“The brain decides; another set of hands does the work.”
— Today's issue is about long-running agents and the scaffolding around them
A harness, for the long haul.
Anthropic publishes the architectural patterns it found while building agents that have to run for hours, not minutes — checkpointing, context discipline, and a careful split between planner and executor.
Long-running agents fail in ways short ones do not. They run out of room. They forget the goal. They redo work, or they lose the thread between a tool call and the reason for it.
The fix isn't a longer context window — it's a harness that decides what stays and what leaves. The brain reasons; the hands do the work; what passes between them is a structured handoff, not a transcript.
The post is the clearest piece yet on what makes coding agents that go from minutes to hours possible. If you maintain one, read it twice.
A standing agent, on the company clock.
OpenAI rolls out Workspace Agents inside ChatGPT — long-lived cloud agents with scheduling, persistent memory, and Slack integration. Free for business tiers through May 2026.
Workspace Agents differ from a chat session in three ways the marketing copy does not lean on but the engineering implies. They live across days. They wake on a schedule, not a message. And they share state with the team's tools.
For a founder, the interesting question is not whether this beats a custom agent on capability — it does not — but whether the operational tax of running your own falls below the price of letting OpenAI host one. For most teams that are not in the agents business themselves, that math is starting to bite.
The free window through May is short on purpose. Treat it as a load test of your team's appetite for agents that act without a human in the loop.
A monorepo, taught to skip itself.
Vercel ships Turborepo 2.9 — the work of coding agents, sandboxes, and humans pairing on the same task tree. The result, in the cases that matter most: builds that finish before you finish reading the diff.
Is your site agent-ready?
Cloudflare ships a scoring system that grades a site on how legibly it presents itself to AI agents — robots.txt clarity, semantic markup, content negotiation, predictable URLs. A diagnostic, not a verdict.
a place to put claude.
Thomas Ptacek explains what Sprites actually are and why Fly.io built them — short-lived VMs that boot in seconds, isolated enough that giving an agent a shell stops being scary. A 13-minute read worth the time.

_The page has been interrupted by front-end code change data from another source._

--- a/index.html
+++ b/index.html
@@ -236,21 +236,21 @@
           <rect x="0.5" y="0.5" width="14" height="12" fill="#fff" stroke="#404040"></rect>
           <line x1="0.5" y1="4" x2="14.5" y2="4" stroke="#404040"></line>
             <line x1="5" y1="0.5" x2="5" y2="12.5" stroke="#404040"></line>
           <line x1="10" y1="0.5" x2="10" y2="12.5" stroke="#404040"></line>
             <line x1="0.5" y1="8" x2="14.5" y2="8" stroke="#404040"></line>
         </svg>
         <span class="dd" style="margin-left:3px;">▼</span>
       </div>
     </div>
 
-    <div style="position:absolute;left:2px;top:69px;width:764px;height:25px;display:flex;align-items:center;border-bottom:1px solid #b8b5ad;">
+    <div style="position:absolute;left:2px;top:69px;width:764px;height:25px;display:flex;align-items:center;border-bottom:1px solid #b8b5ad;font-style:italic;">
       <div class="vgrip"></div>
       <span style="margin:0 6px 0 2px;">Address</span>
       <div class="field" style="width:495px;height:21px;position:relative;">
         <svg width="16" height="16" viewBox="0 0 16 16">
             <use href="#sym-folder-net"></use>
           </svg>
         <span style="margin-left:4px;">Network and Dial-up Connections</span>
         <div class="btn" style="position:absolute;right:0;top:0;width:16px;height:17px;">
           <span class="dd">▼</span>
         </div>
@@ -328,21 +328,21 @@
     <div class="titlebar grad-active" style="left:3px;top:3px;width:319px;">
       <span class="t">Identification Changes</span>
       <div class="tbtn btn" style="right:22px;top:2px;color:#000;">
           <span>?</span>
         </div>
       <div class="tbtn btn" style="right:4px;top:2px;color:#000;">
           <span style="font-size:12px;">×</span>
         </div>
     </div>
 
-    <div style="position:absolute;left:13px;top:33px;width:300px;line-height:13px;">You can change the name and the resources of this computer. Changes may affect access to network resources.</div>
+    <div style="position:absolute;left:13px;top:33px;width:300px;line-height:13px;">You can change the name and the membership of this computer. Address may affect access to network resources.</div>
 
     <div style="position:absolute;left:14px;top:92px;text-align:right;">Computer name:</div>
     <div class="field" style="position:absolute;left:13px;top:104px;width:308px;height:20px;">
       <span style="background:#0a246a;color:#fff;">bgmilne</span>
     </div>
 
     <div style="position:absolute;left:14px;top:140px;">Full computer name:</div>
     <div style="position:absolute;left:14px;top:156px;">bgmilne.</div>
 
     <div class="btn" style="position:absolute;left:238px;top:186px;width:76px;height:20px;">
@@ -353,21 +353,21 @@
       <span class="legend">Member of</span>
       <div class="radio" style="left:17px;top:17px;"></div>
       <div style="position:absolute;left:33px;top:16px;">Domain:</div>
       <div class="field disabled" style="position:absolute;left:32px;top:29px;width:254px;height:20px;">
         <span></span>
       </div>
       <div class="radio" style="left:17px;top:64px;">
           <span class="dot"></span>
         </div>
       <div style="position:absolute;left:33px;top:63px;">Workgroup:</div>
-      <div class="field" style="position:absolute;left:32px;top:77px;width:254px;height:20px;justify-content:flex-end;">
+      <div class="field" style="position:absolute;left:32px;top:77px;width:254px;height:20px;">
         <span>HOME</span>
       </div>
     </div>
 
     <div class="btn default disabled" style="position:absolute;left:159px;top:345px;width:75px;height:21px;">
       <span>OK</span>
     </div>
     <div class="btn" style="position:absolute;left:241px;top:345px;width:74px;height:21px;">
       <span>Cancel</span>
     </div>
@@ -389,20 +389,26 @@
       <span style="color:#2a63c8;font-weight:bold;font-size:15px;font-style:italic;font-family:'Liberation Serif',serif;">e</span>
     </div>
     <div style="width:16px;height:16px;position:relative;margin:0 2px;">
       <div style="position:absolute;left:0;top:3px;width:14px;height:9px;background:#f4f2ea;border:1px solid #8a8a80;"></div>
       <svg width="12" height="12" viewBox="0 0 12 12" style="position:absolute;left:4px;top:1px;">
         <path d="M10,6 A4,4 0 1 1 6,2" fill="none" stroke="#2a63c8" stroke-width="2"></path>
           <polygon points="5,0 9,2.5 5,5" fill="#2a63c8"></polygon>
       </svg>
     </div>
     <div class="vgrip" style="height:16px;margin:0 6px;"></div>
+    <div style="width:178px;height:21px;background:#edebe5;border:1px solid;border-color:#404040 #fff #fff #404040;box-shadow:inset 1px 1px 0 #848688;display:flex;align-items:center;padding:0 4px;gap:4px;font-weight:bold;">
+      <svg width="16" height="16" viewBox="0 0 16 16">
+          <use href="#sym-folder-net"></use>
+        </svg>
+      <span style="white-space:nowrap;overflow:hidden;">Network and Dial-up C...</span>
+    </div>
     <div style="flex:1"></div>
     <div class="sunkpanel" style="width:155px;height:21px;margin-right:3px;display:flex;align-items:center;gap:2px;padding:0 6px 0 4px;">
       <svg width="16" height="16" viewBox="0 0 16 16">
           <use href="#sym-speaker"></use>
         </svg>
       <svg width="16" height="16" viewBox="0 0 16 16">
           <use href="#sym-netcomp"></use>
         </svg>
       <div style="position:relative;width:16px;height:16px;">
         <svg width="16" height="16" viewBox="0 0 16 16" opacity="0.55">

# spin up a sprite, drop into it, run a coding agent $ sprite create --image debian:trixie created sprite quiet-fog-3247 $ sprite shell quiet-fog-3247 root@quiet-fog-3247 # claude claude> read the repo and propose a refactor plan # the agent has root in a vm. you have nothing to lose.
When the model knows it is being watched.

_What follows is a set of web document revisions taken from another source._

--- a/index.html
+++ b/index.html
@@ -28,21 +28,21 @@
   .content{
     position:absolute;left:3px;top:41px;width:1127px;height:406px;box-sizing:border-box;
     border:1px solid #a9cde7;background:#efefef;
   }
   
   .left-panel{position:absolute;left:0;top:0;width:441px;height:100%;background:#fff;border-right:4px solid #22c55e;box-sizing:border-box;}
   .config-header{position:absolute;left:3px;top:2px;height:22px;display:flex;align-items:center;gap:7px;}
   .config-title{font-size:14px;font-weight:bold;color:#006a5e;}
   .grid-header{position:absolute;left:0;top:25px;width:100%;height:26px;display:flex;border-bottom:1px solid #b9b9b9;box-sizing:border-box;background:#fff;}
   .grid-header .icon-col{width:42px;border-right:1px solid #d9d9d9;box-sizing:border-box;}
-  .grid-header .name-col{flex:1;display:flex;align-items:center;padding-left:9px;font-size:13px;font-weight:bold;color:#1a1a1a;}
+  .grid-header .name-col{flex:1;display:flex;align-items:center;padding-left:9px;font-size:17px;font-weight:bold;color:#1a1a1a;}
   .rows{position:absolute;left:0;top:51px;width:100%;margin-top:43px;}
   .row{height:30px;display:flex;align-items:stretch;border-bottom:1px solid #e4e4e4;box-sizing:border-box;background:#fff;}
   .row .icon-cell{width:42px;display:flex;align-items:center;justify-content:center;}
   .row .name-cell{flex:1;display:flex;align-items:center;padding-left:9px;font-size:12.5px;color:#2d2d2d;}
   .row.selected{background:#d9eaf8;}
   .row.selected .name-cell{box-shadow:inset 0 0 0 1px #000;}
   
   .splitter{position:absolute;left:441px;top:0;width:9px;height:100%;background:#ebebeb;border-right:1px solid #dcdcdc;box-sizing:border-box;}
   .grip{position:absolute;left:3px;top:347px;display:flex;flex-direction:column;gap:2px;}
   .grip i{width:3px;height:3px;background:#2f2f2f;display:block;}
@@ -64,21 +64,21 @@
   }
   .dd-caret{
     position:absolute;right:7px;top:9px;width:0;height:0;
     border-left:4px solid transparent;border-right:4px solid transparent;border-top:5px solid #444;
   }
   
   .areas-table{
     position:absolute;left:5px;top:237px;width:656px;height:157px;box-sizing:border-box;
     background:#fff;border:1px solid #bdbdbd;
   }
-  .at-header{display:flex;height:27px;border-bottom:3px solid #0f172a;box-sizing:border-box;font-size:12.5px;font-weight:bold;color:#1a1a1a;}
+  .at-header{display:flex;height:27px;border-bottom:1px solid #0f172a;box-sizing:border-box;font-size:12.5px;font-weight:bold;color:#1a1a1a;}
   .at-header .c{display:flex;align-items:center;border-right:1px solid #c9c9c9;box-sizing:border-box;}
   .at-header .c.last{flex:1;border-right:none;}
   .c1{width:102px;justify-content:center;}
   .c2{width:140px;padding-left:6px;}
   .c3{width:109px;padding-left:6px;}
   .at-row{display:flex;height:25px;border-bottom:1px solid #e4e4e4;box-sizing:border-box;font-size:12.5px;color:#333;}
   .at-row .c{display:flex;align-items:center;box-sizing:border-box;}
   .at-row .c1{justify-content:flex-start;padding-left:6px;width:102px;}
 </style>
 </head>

Anthropic measures how Opus 4.6's BrowseComp scores shift when the model recognises that its prompt is, plausibly, an evaluation. The gap is small, real, and it complicates every benchmark you read.
"The model behaves differently when it suspects the prompt is an eval. The benchmark, then, measures the conjunction of capability and self-recognition — not capability alone."
Cowork, made actually useful.
PostHog's Charles Cook documents the small operational moves that turn Claude Cowork from a curiosity into a standing colleague — context files, scheduled jobs, narrowly scoped permissions, a written brief per task.
Audit your tokens, line by line.
Bayram Annakov publishes a Claude skill that reads your API usage and surfaces what is actually burning tokens — context bloat, accidental model upgrades, prompts that no longer earn their cost. Drop-in, open source.
That's today.
Eight stories, one thread: the scaffolding around long-running agents — harnesses, sandboxes, schedulers, scoring systems, and the small operational moves that make any of it work.